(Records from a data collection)
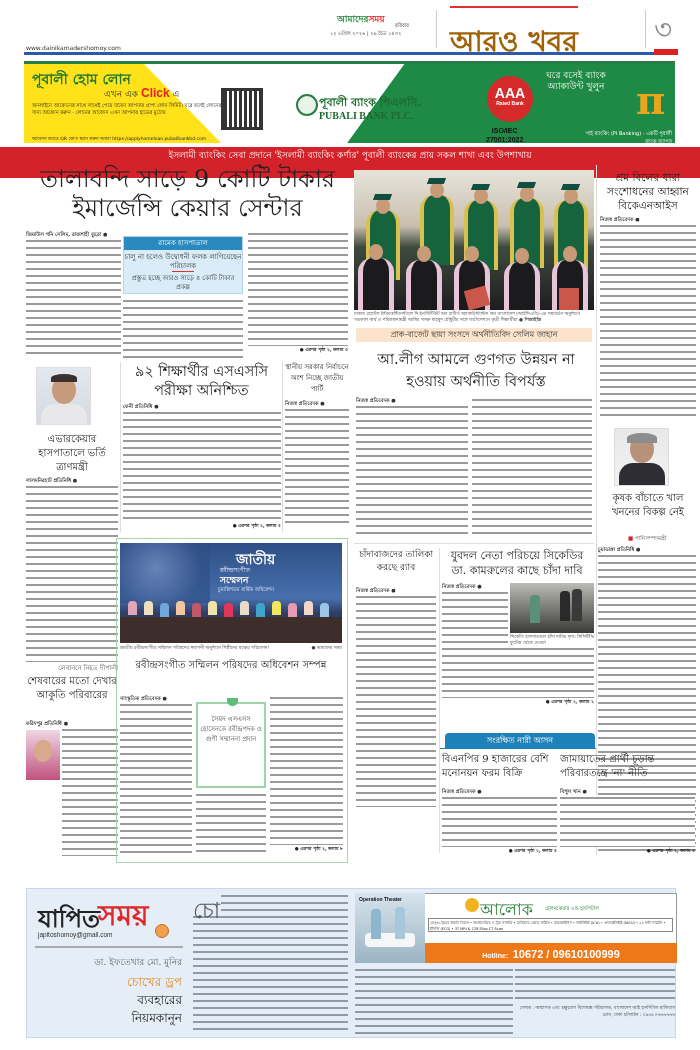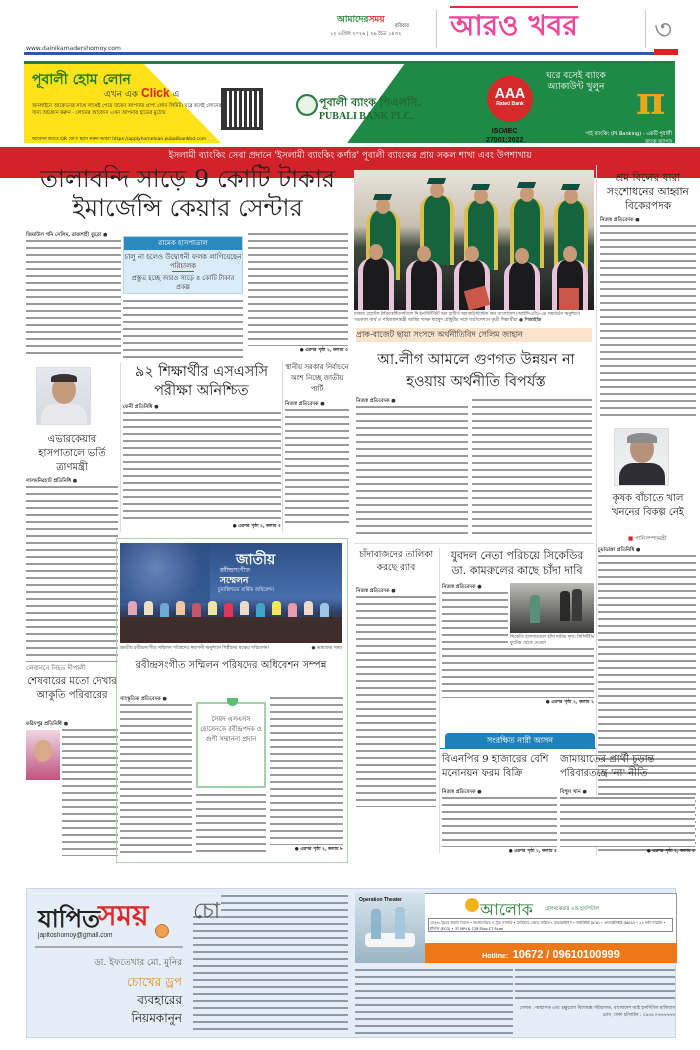"আরও খবর" #section-title { color: #ec4899 -> #a16207; padding-top: 0px -> 16px }
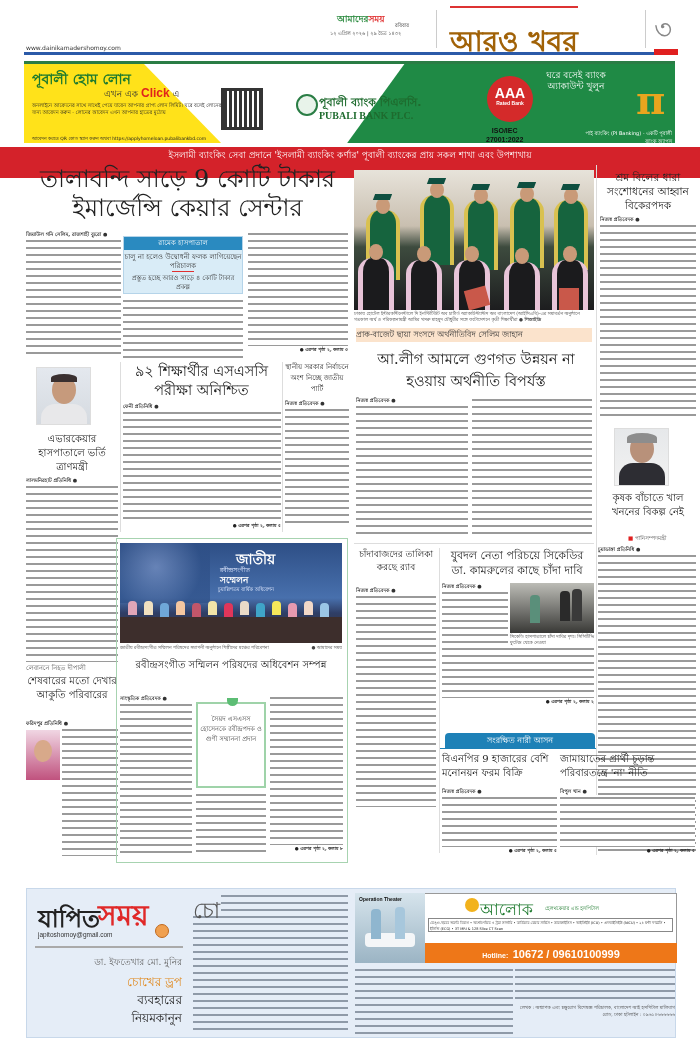"শ্রম বিলের ধারা সংশোধনের আহ্বান" div.abs { text: বিকেরপদক -> বিকেএনআইস }
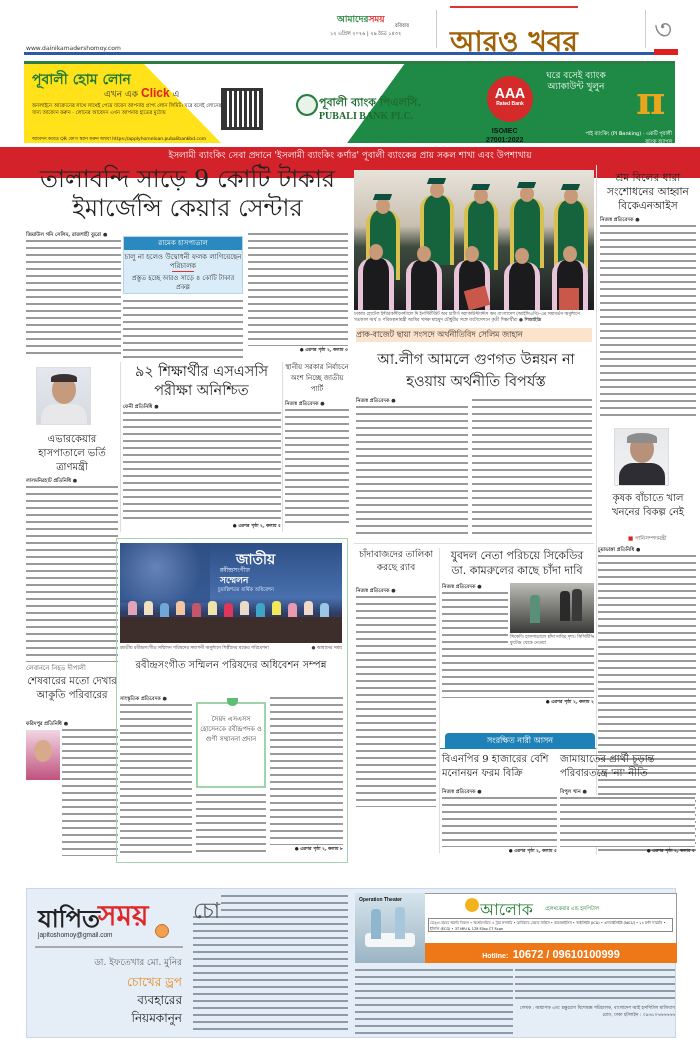"প্রাক-বাজেট ছায়া সংসদে অর্থনীতিবিদ" #pre-budget { text-align: left -> center }
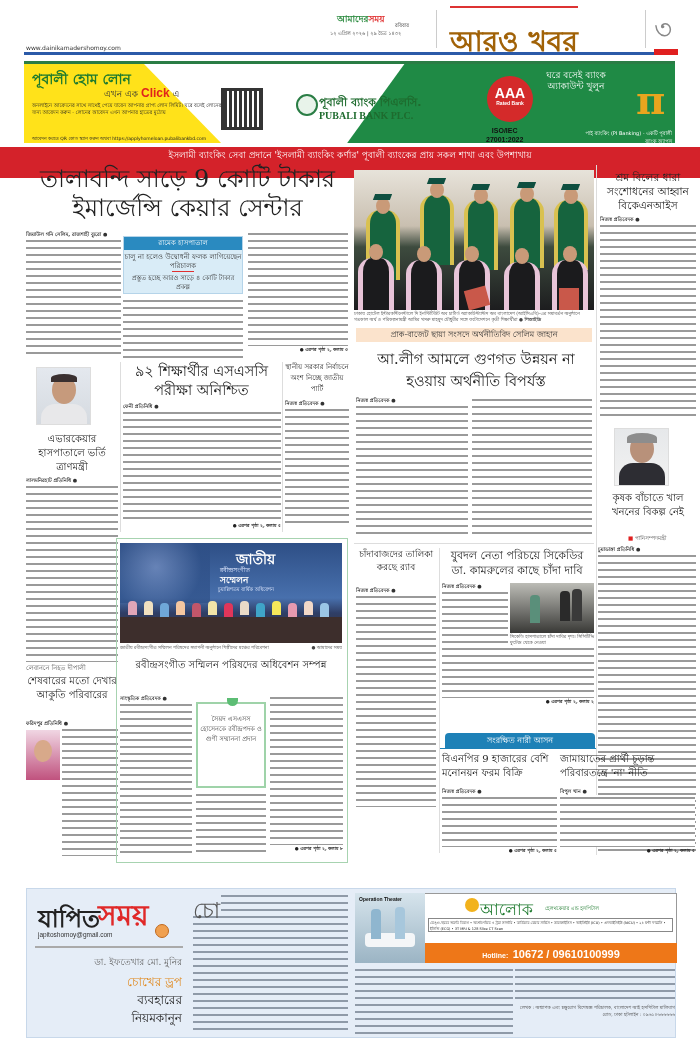"লেবাননে নিহত দীপালী" #lebanon-kicker { text-align: left -> right }
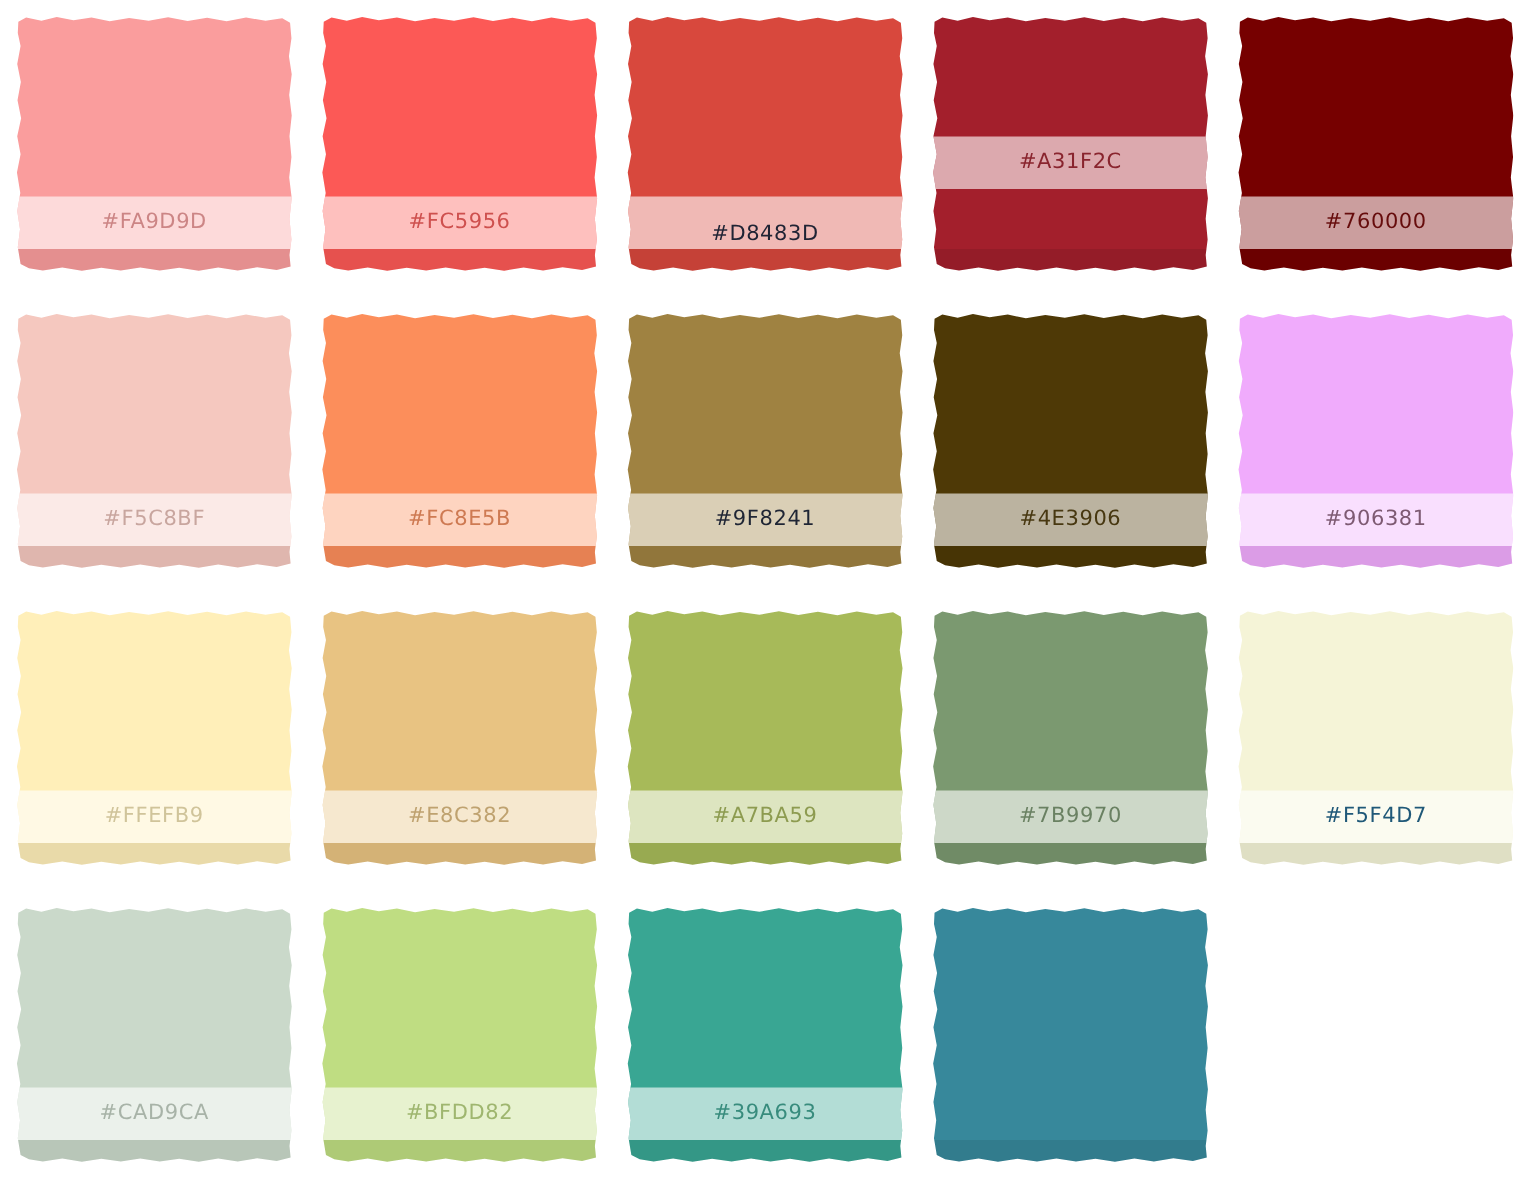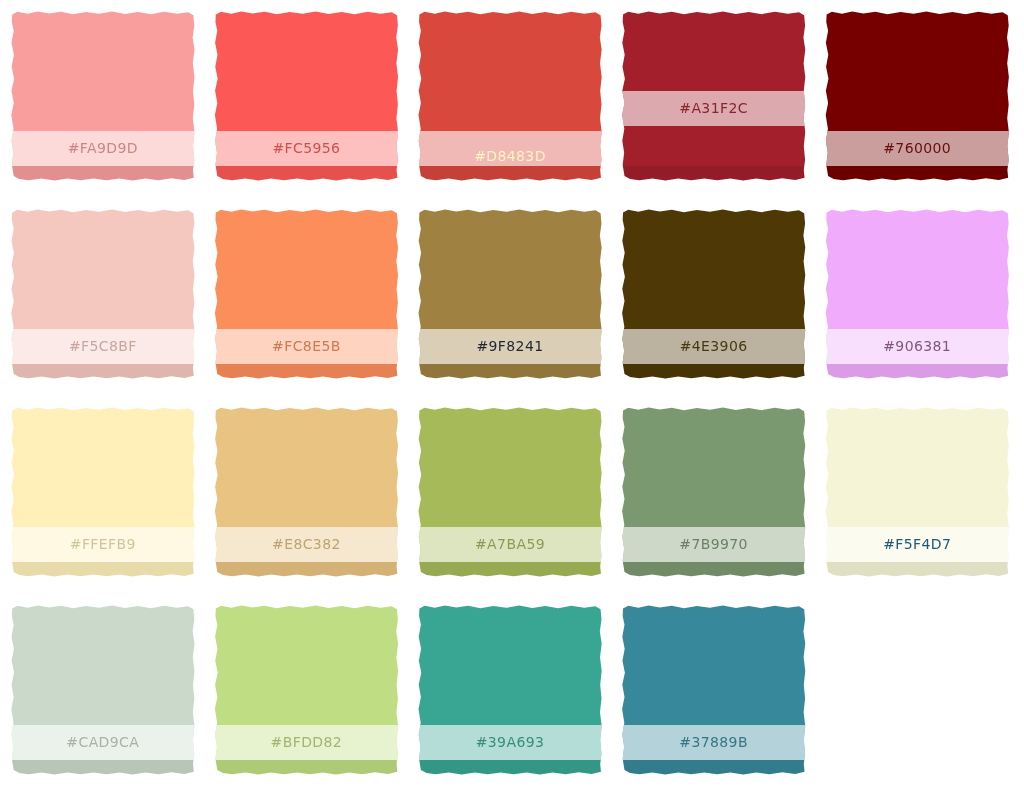"#D8483D" span.swatch-label { color: #fef9c3 -> #0f172a }
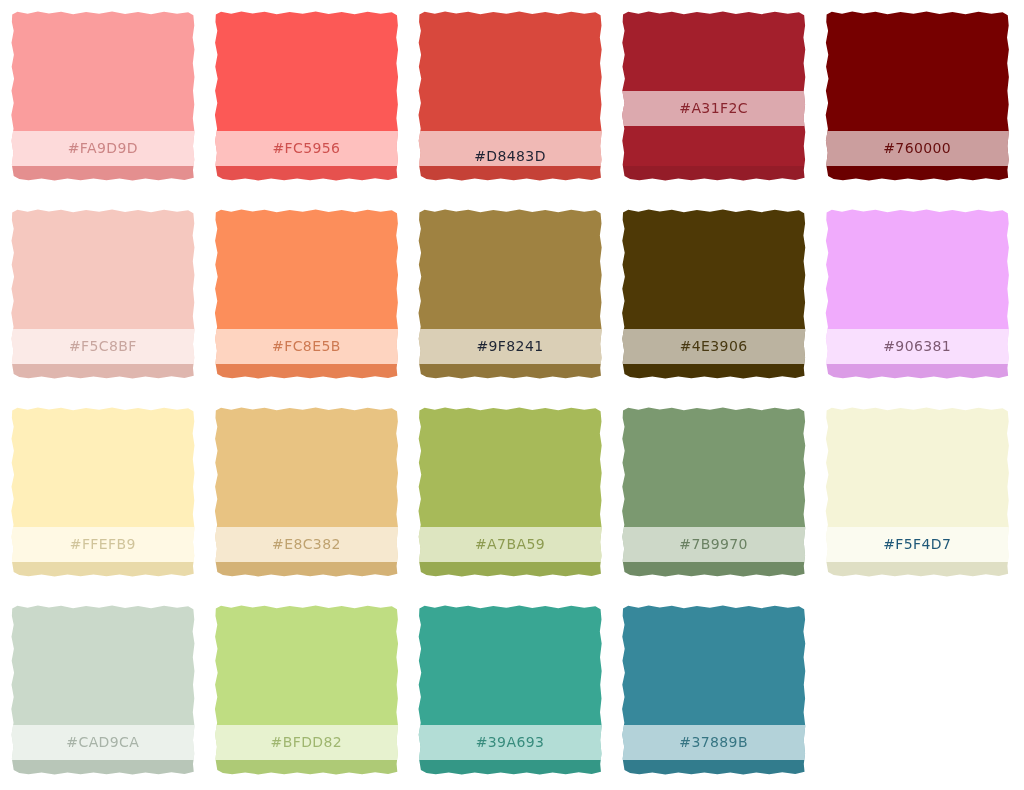"#37889B" div.swatch-band { html: <div> <span>#37889B</span> </div> -> none }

- Problem to work on -
With the pictures excluded, transcribe word for word only the lines from the one containing "color: #fef9c3 ->" through the last line of the records.

- Response below -
"#D8483D" span.swatch-label { color: #fef9c3 -> #0f172a }
"#37889B" div.swatch-band { html: <div> <span>#37889B</span> </div> -> none }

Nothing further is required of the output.